[SOURCE DATA Boundary: Start]

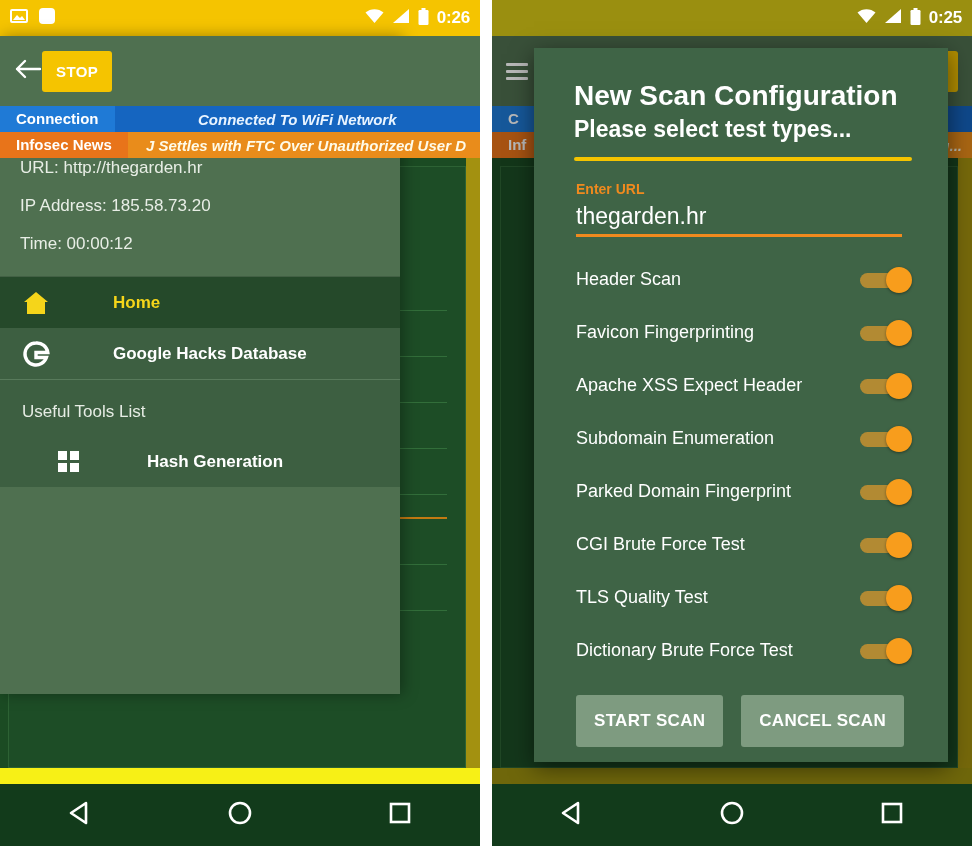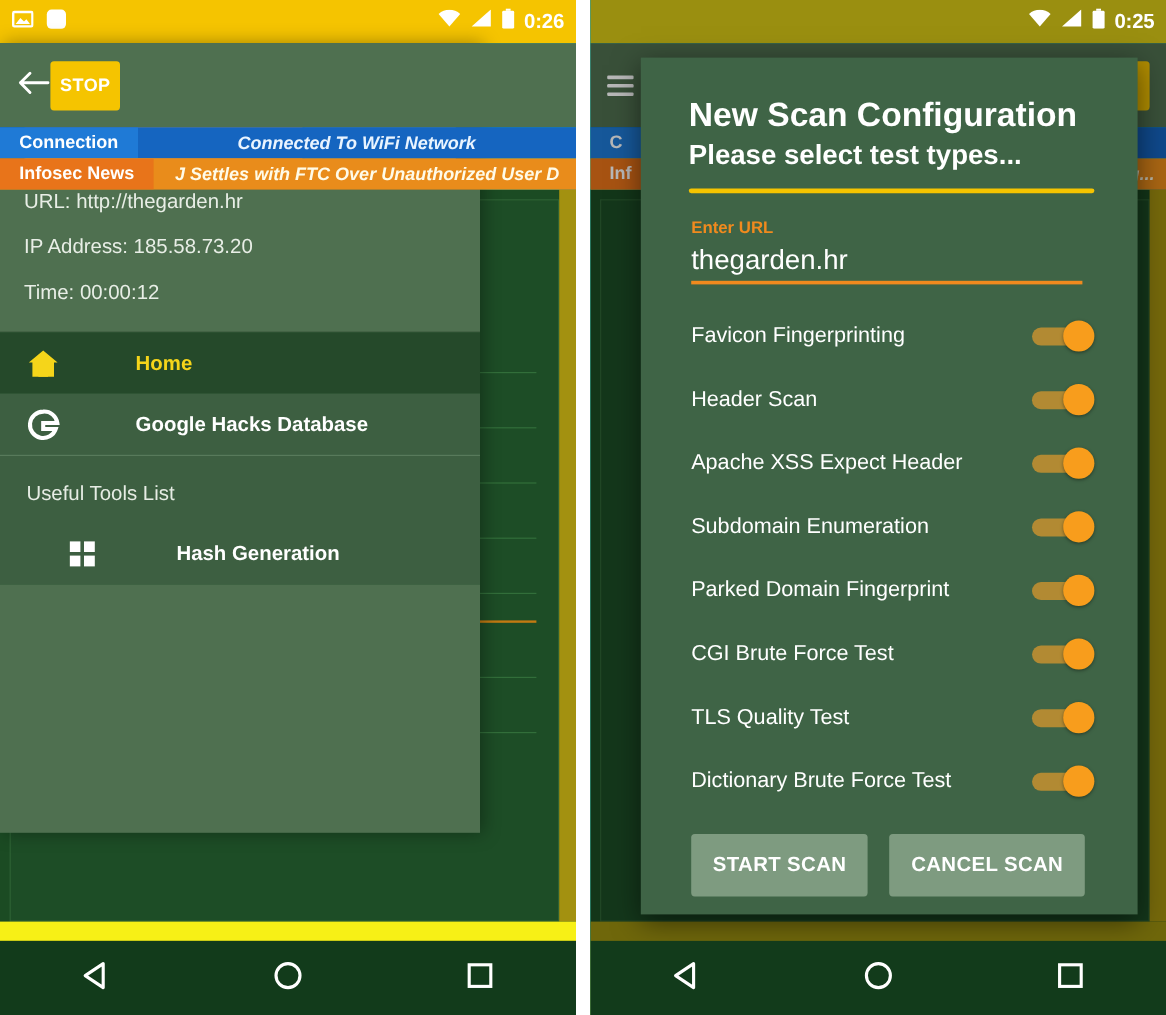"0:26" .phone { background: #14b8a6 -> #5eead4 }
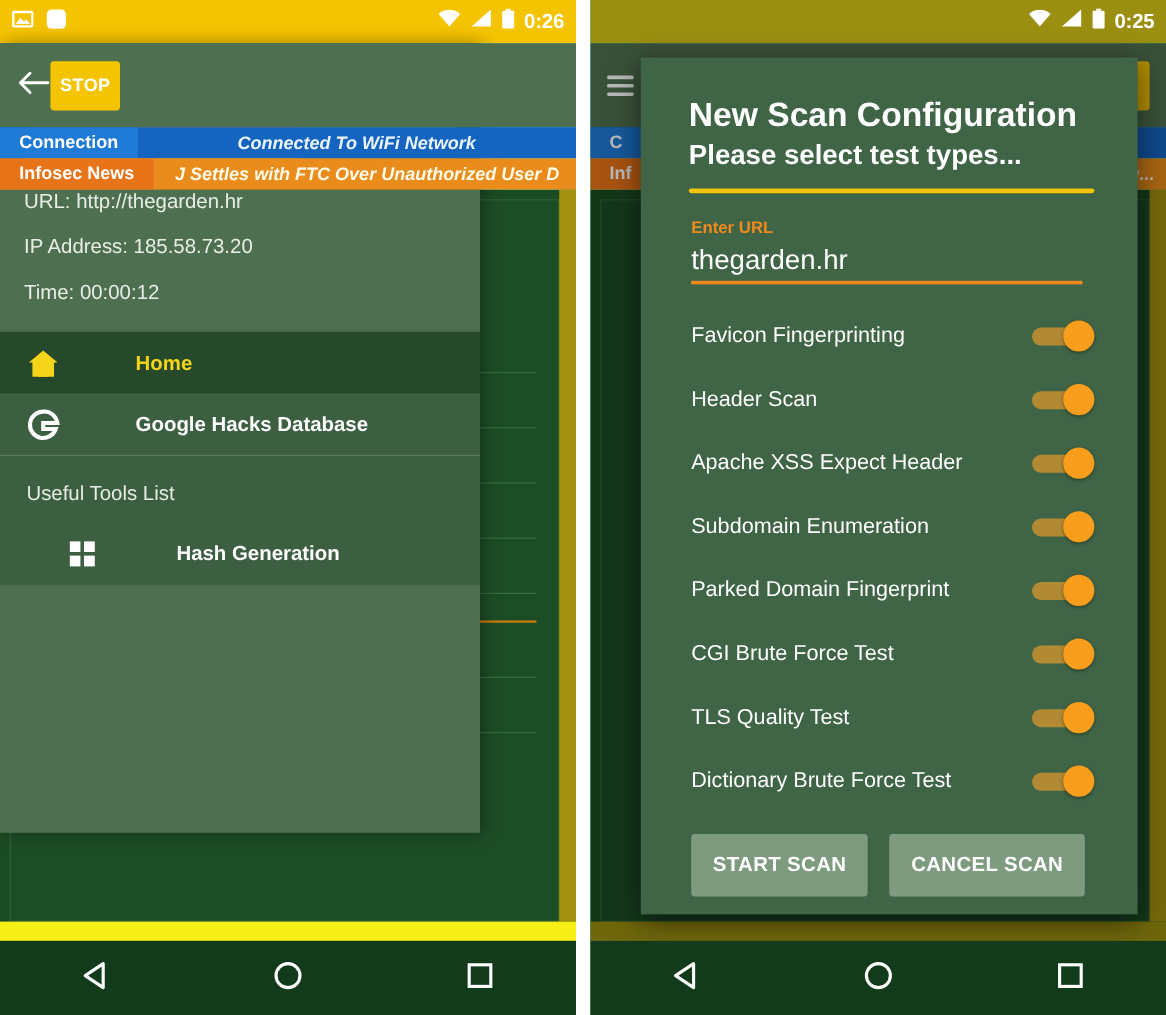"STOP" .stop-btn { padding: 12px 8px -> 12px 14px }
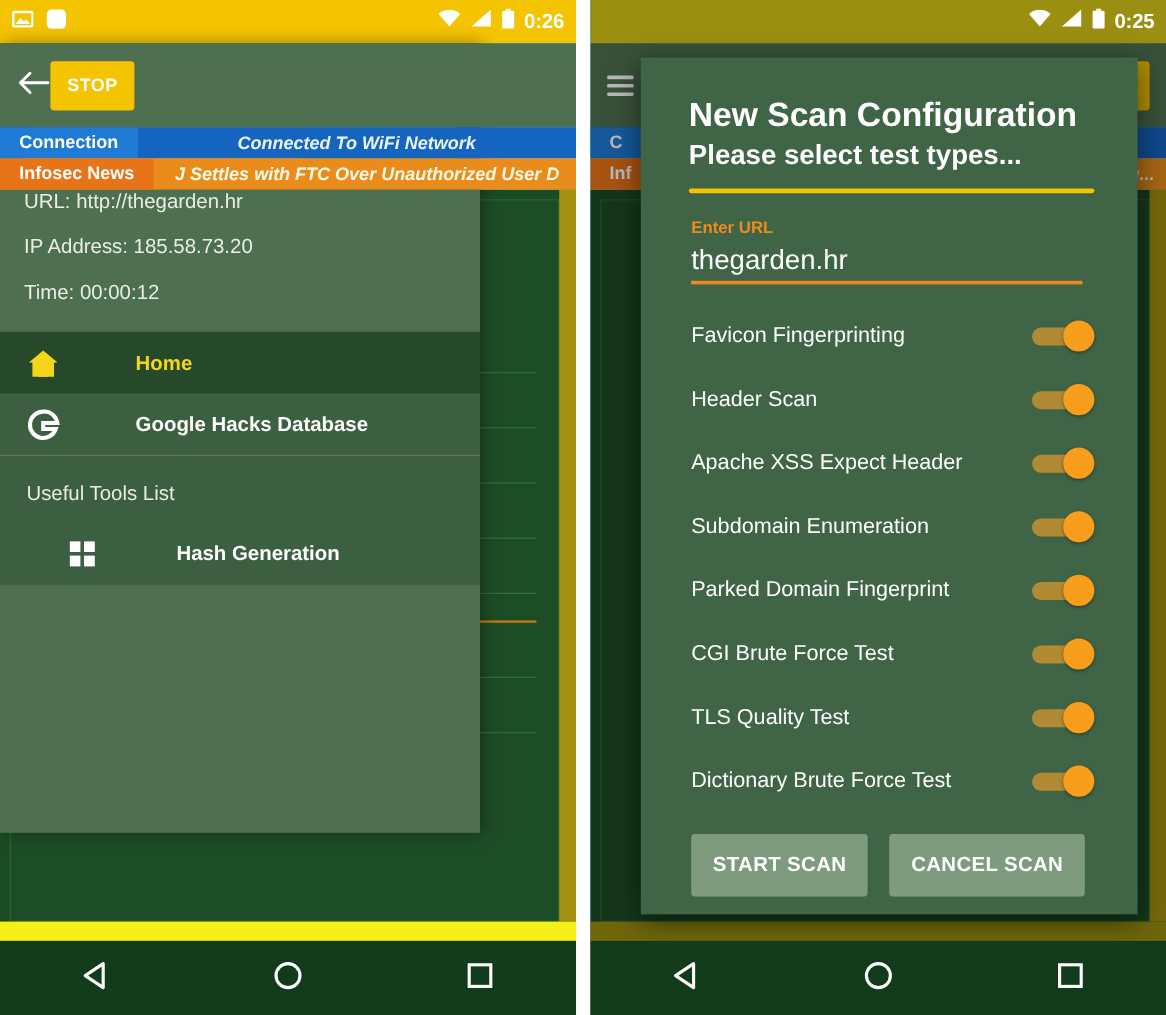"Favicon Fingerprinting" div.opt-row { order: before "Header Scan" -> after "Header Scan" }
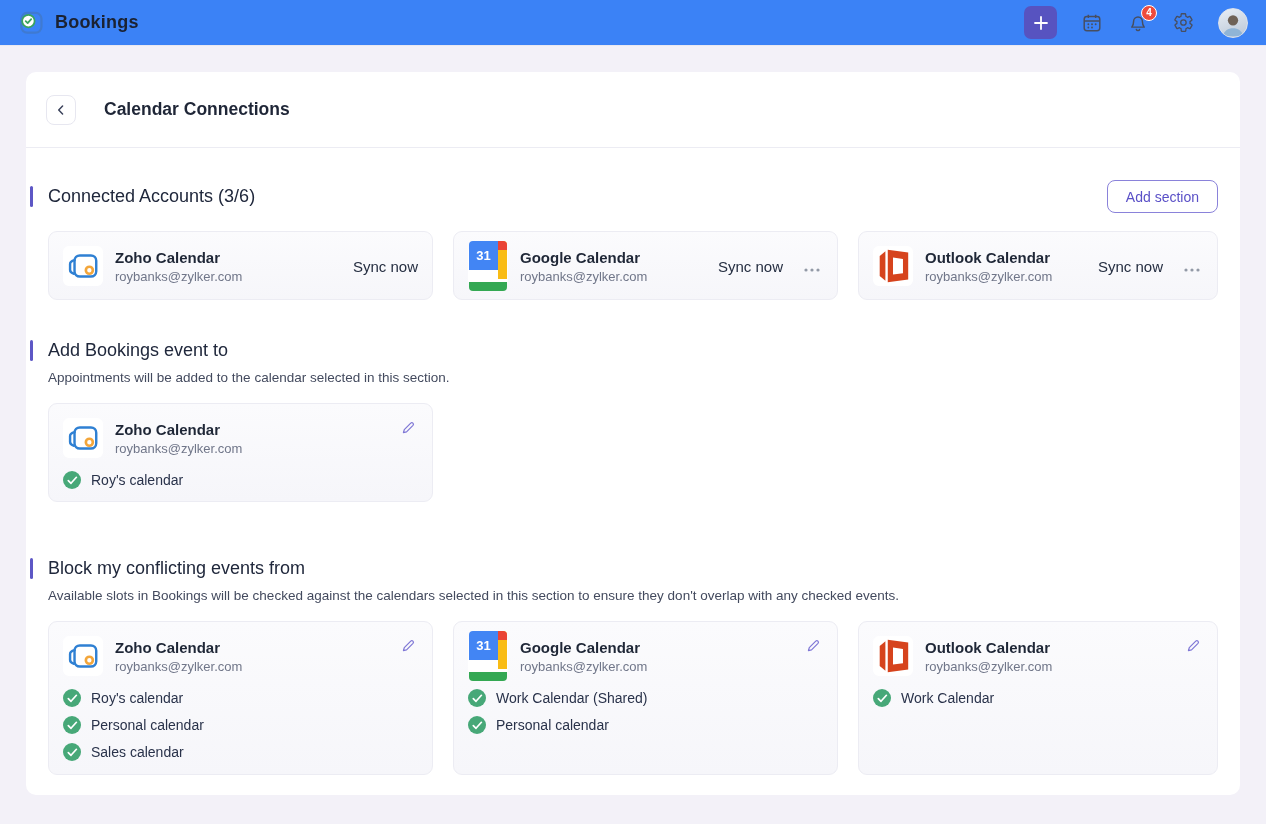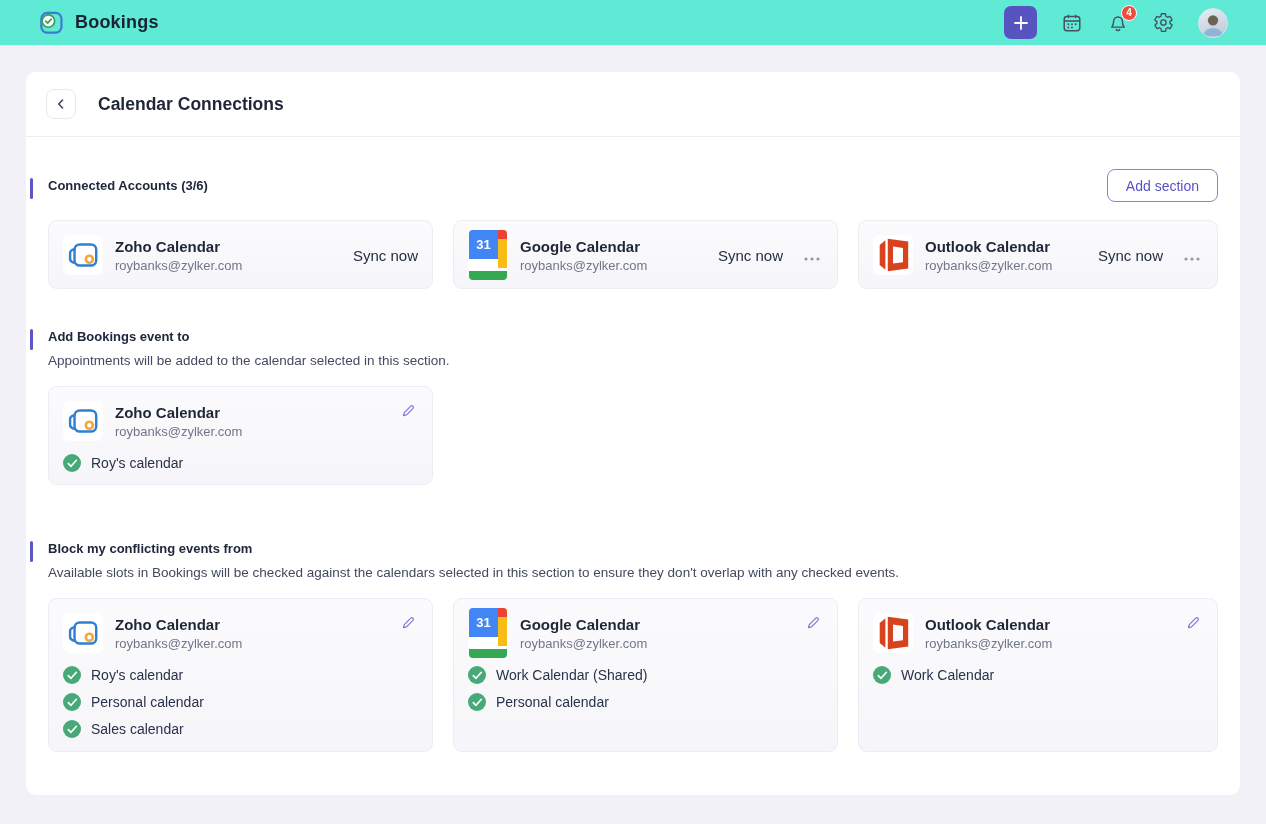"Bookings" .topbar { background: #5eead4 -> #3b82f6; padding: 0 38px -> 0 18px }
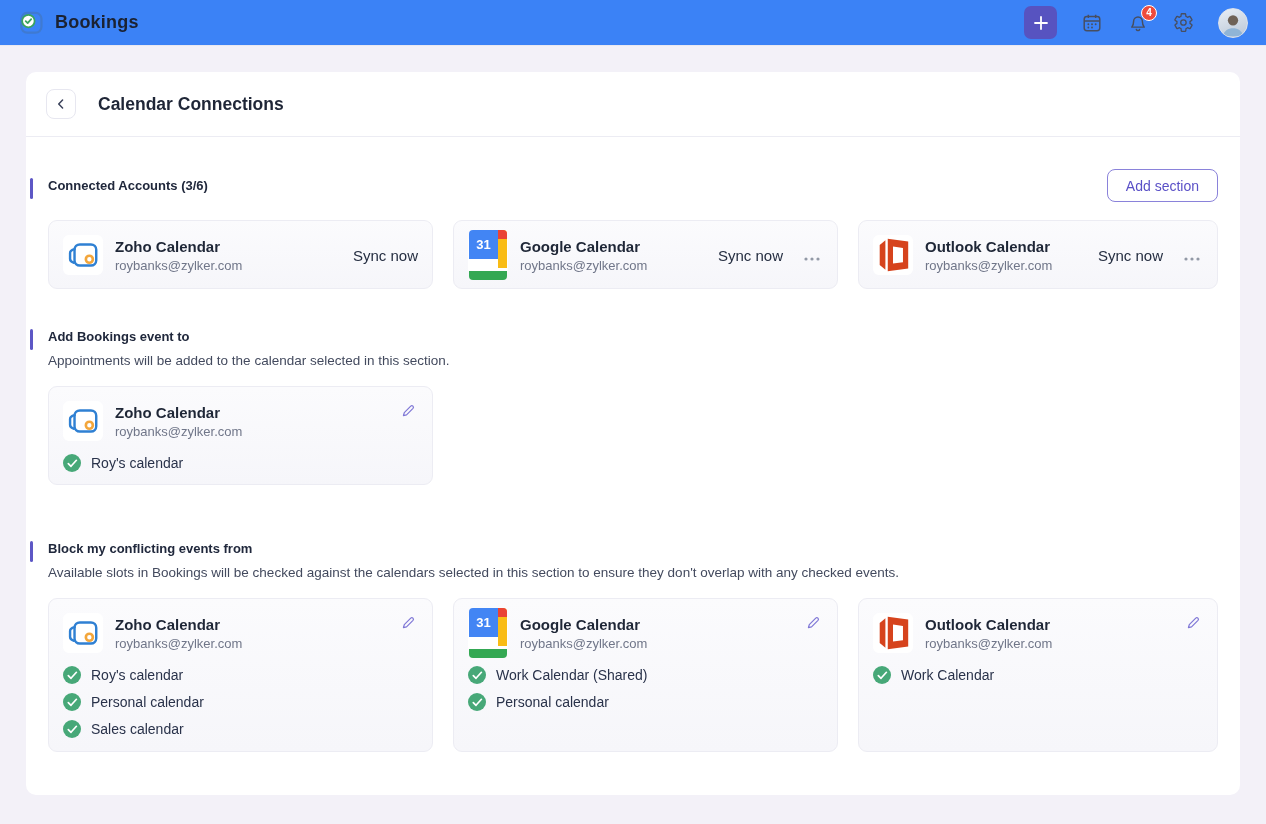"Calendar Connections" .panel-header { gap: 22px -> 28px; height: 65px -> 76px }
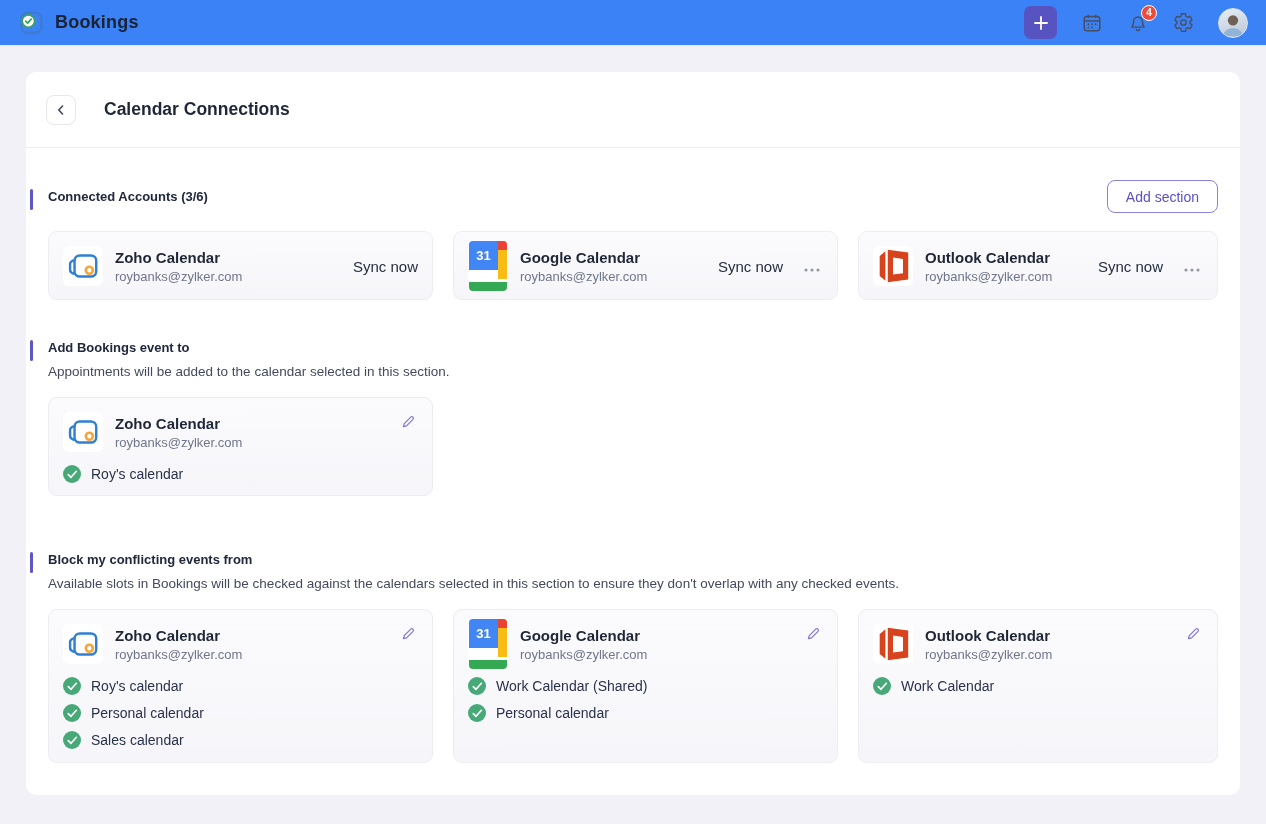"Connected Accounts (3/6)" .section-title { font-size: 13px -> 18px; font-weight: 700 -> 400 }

[SOURCE DATA Boundary: End]

**TRY IT**
Without copying any picture, write out the entries exactly.

**FINAL ANSWER**
"0:26" .phone { background: #14b8a6 -> #5eead4 }
"STOP" .stop-btn { padding: 12px 8px -> 12px 14px }
"Favicon Fingerprinting" div.opt-row { order: before "Header Scan" -> after "Header Scan" }
"Bookings" .topbar { background: #5eead4 -> #3b82f6; padding: 0 38px -> 0 18px }
"Calendar Connections" .panel-header { gap: 22px -> 28px; height: 65px -> 76px }
"Connected Accounts (3/6)" .section-title { font-size: 13px -> 18px; font-weight: 700 -> 400 }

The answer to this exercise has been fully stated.